* [Requirement] Nothing but the images is to be left out of your exact copy of the entries.

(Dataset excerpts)
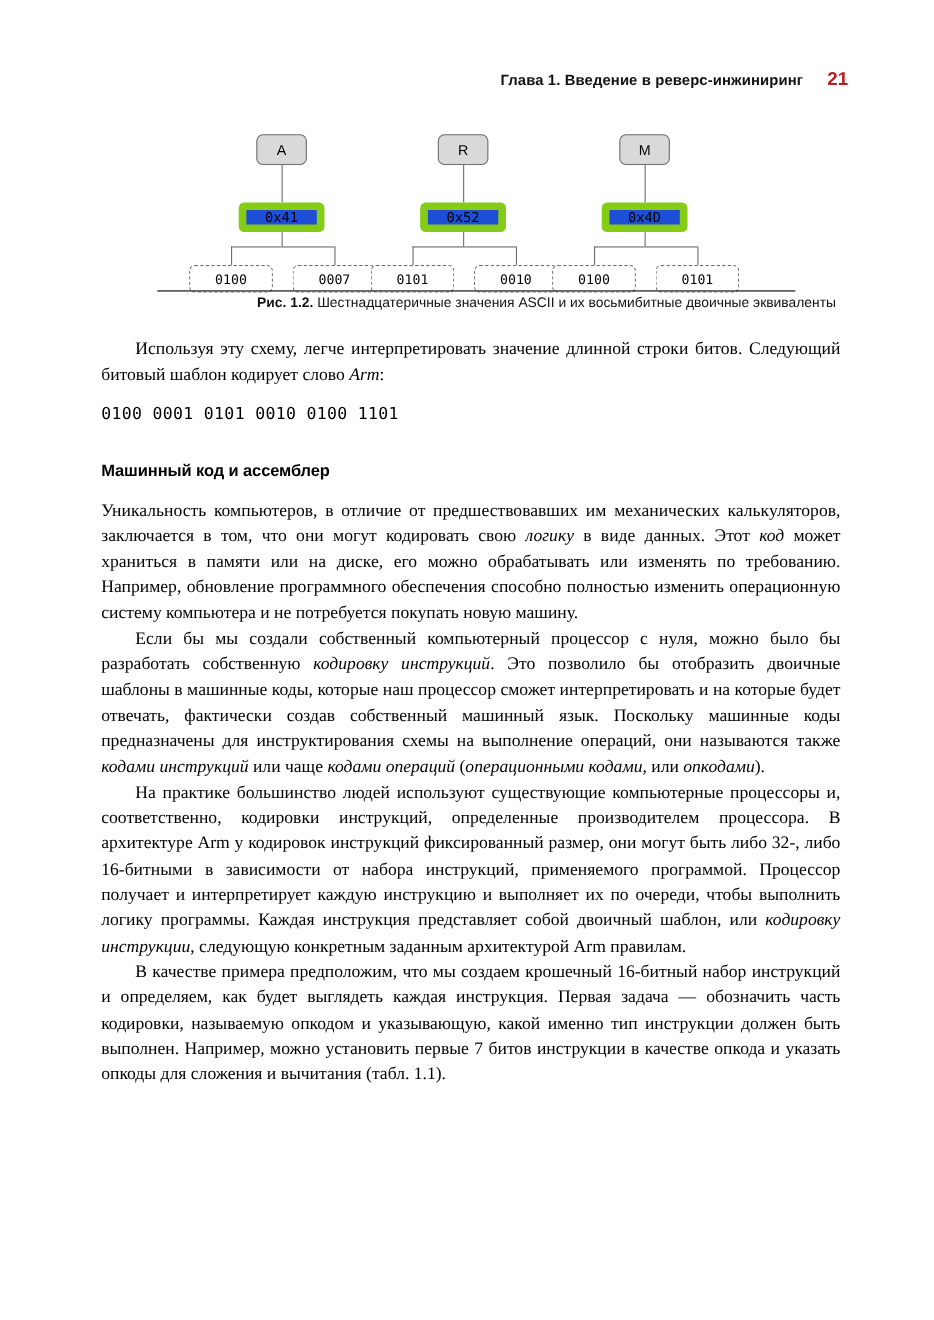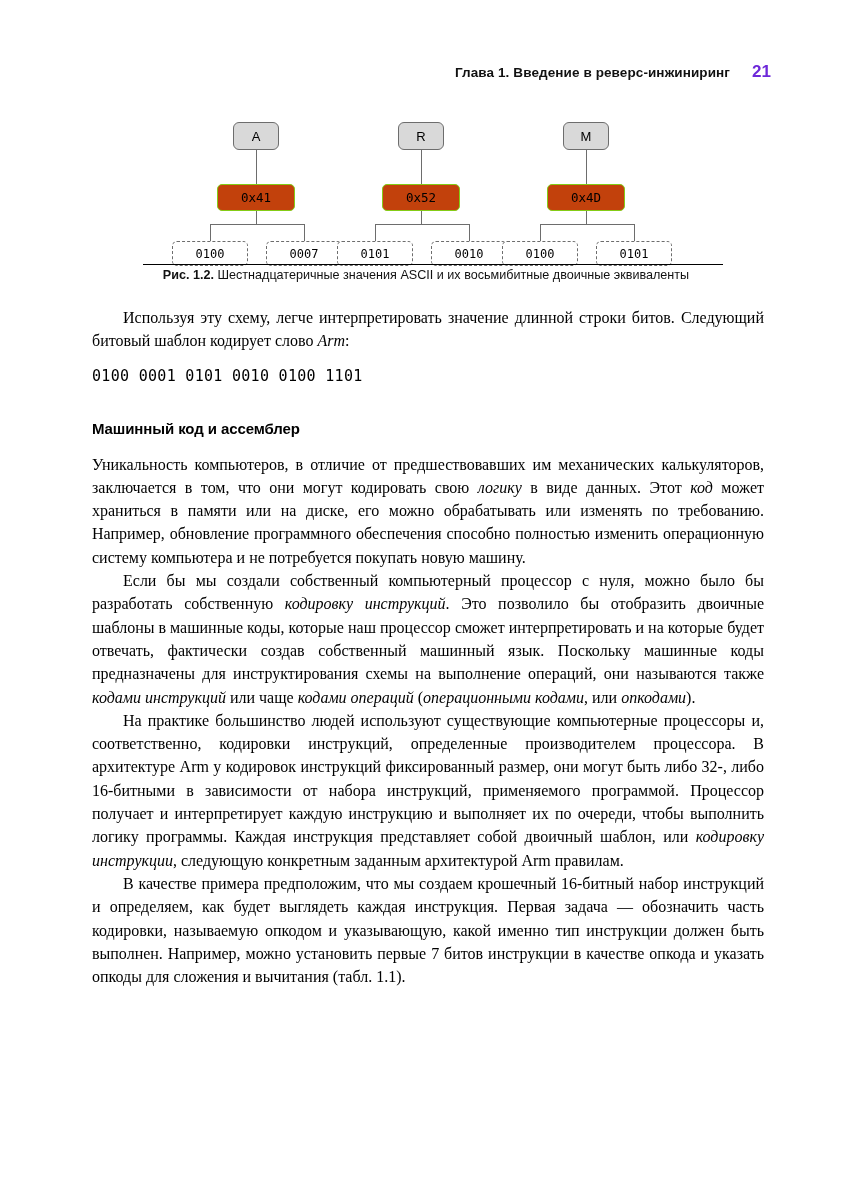--- a/index.html
+++ b/index.html
@@ -36,21 +36,21 @@
   .header-title {
     font-size: 13.5px;
     font-weight: bold;
     letter-spacing: 0.1px;
     color: #111;
   }
   .header-page {
     font-size: 17px;
     font-weight: bold;
     margin-left: 22px;
-    color: #6d28d9;
+    color: #b91c1c;
   }
 
   
   .figure {
     position: absolute;
     top: 110px;
     left: 92px;
     width: 680px;
     height: 150px;
   }
@@ -79,23 +79,23 @@
     align-items: center;
     justify-content: center;
     box-sizing: border-box;
   }
   .node-hex {
     position: absolute;
     left: 50px;
     top: 74px;
     width: 78px;
     height: 27px;
-    border: 1px solid #84cc16;
+    border: 7px solid #84cc16;
     border-radius: 5px;
-    background: #c2410c;
+    background: #1d4ed8;
     font-family: "DejaVu Sans Mono", monospace;
     font-size: 12.5px;
     display: flex;
     align-items: center;
     justify-content: center;
     box-sizing: border-box;
   }
   .node-bin {
     position: absolute;
     top: 131px;
@@ -153,23 +153,23 @@
     top: 114px;
     width: 1px;
     height: 17px;
     background: #6d6d6d;
   }
 
   
   .fig-caption {
     position: absolute;
     top: 268px;
-    left: 86px;
+    left: 80px;
     width: 680px;
-    text-align: center;
+    text-align: right;
     font-family: "Liberation Sans", sans-serif;
     font-size: 12.6px;
     color: #111;
   }
   .fig-caption .num { font-weight: bold; }
   .caption-rule {
     position: absolute;
     top: 264px;
     left: 143px;
     width: 580px;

* [Exercise solution]
--- a/index.html
+++ b/index.html
@@ -36,21 +36,21 @@
   .header-title {
     font-size: 13.5px;
     font-weight: bold;
     letter-spacing: 0.1px;
     color: #111;
   }
   .header-page {
     font-size: 17px;
     font-weight: bold;
     margin-left: 22px;
-    color: #6d28d9;
+    color: #b91c1c;
   }
 
   
   .figure {
     position: absolute;
     top: 110px;
     left: 92px;
     width: 680px;
     height: 150px;
   }
@@ -79,23 +79,23 @@
     align-items: center;
     justify-content: center;
     box-sizing: border-box;
   }
   .node-hex {
     position: absolute;
     left: 50px;
     top: 74px;
     width: 78px;
     height: 27px;
-    border: 1px solid #84cc16;
+    border: 7px solid #84cc16;
     border-radius: 5px;
-    background: #c2410c;
+    background: #1d4ed8;
     font-family: "DejaVu Sans Mono", monospace;
     font-size: 12.5px;
     display: flex;
     align-items: center;
     justify-content: center;
     box-sizing: border-box;
   }
   .node-bin {
     position: absolute;
     top: 131px;
@@ -153,23 +153,23 @@
     top: 114px;
     width: 1px;
     height: 17px;
     background: #6d6d6d;
   }
 
   
   .fig-caption {
     position: absolute;
     top: 268px;
-    left: 86px;
+    left: 80px;
     width: 680px;
-    text-align: center;
+    text-align: right;
     font-family: "Liberation Sans", sans-serif;
     font-size: 12.6px;
     color: #111;
   }
   .fig-caption .num { font-weight: bold; }
   .caption-rule {
     position: absolute;
     top: 264px;
     left: 143px;
     width: 580px;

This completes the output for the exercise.